DATA UNDER STUDY:
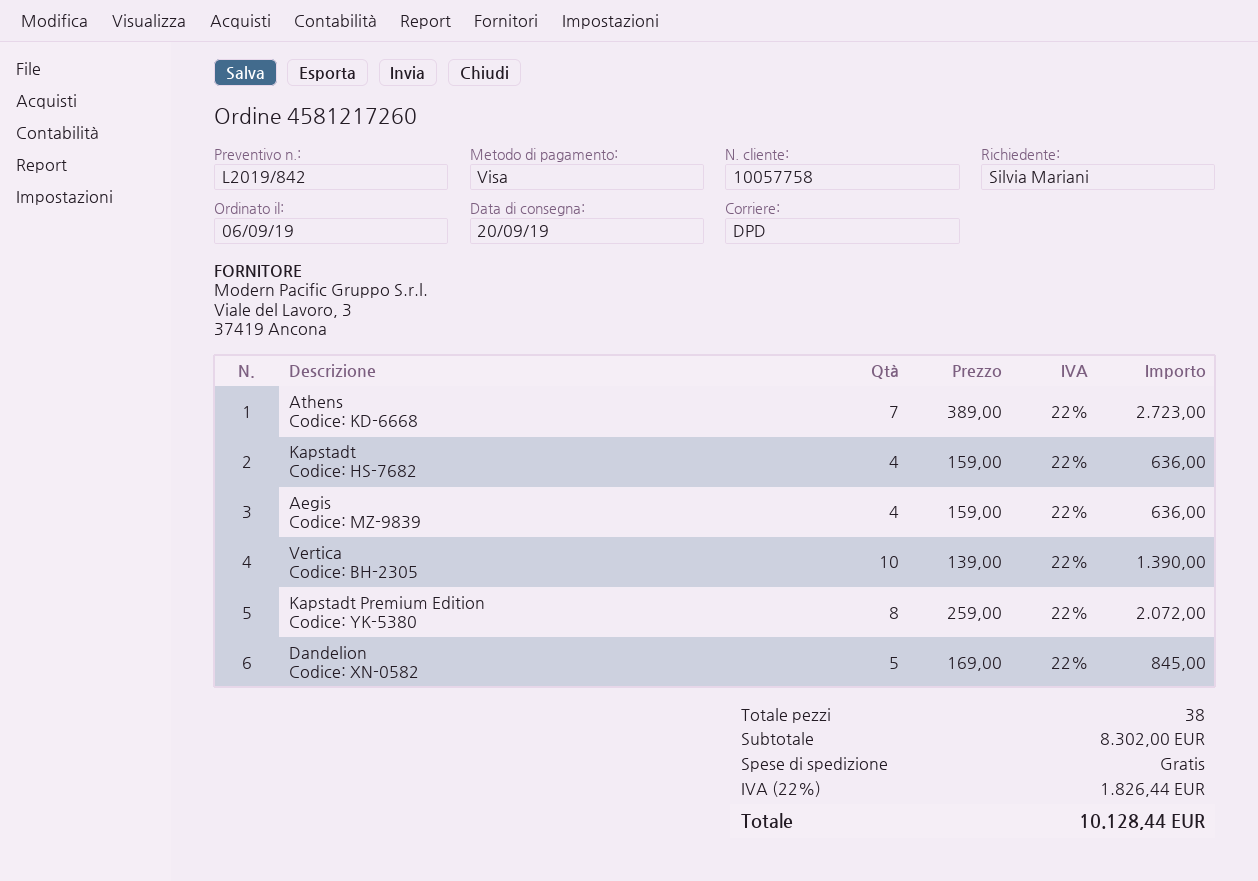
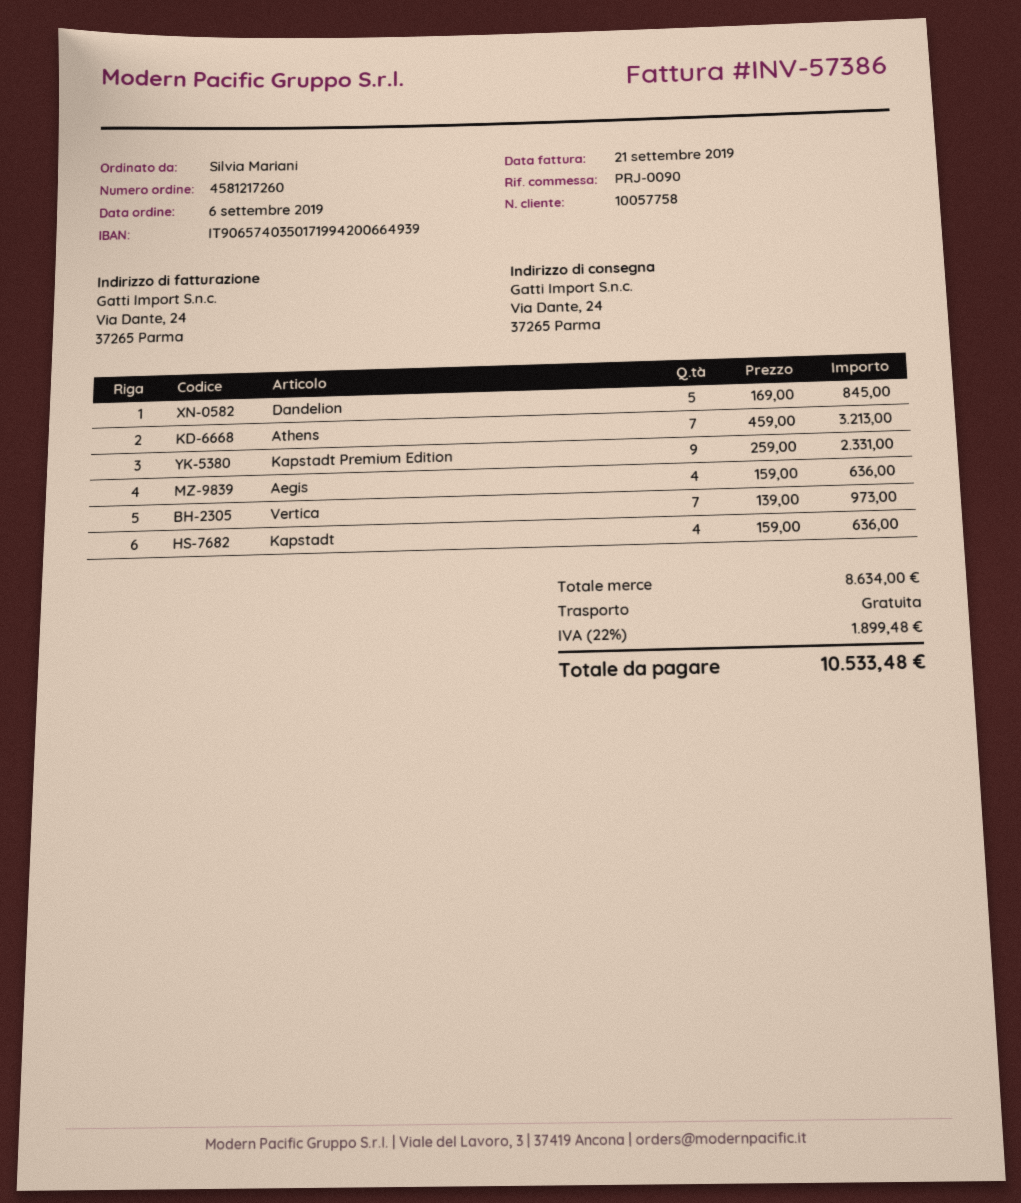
Athens: 7 x 389.00 = 2723.00 -> 7 x 459.00 = 3213.00
Vertica: 10 x 139.00 = 1390.00 -> 7 x 139.00 = 973.00
Kapstadt Premium Edition: 8 x 259.00 = 2072.00 -> 9 x 259.00 = 2331.00
subtotal: 8302.00 -> 8634.00
tax: 22% = 1826.44 -> 22% = 1899.48
total: 10128.44 -> 10533.48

TASK OBJECTIVE: Leaving images out, please output every line of the data exactly.

EXERCISE RESULT:
Athens: 7 x 389.00 = 2723.00 -> 7 x 459.00 = 3213.00
Vertica: 10 x 139.00 = 1390.00 -> 7 x 139.00 = 973.00
Kapstadt Premium Edition: 8 x 259.00 = 2072.00 -> 9 x 259.00 = 2331.00
subtotal: 8302.00 -> 8634.00
tax: 22% = 1826.44 -> 22% = 1899.48
total: 10128.44 -> 10533.48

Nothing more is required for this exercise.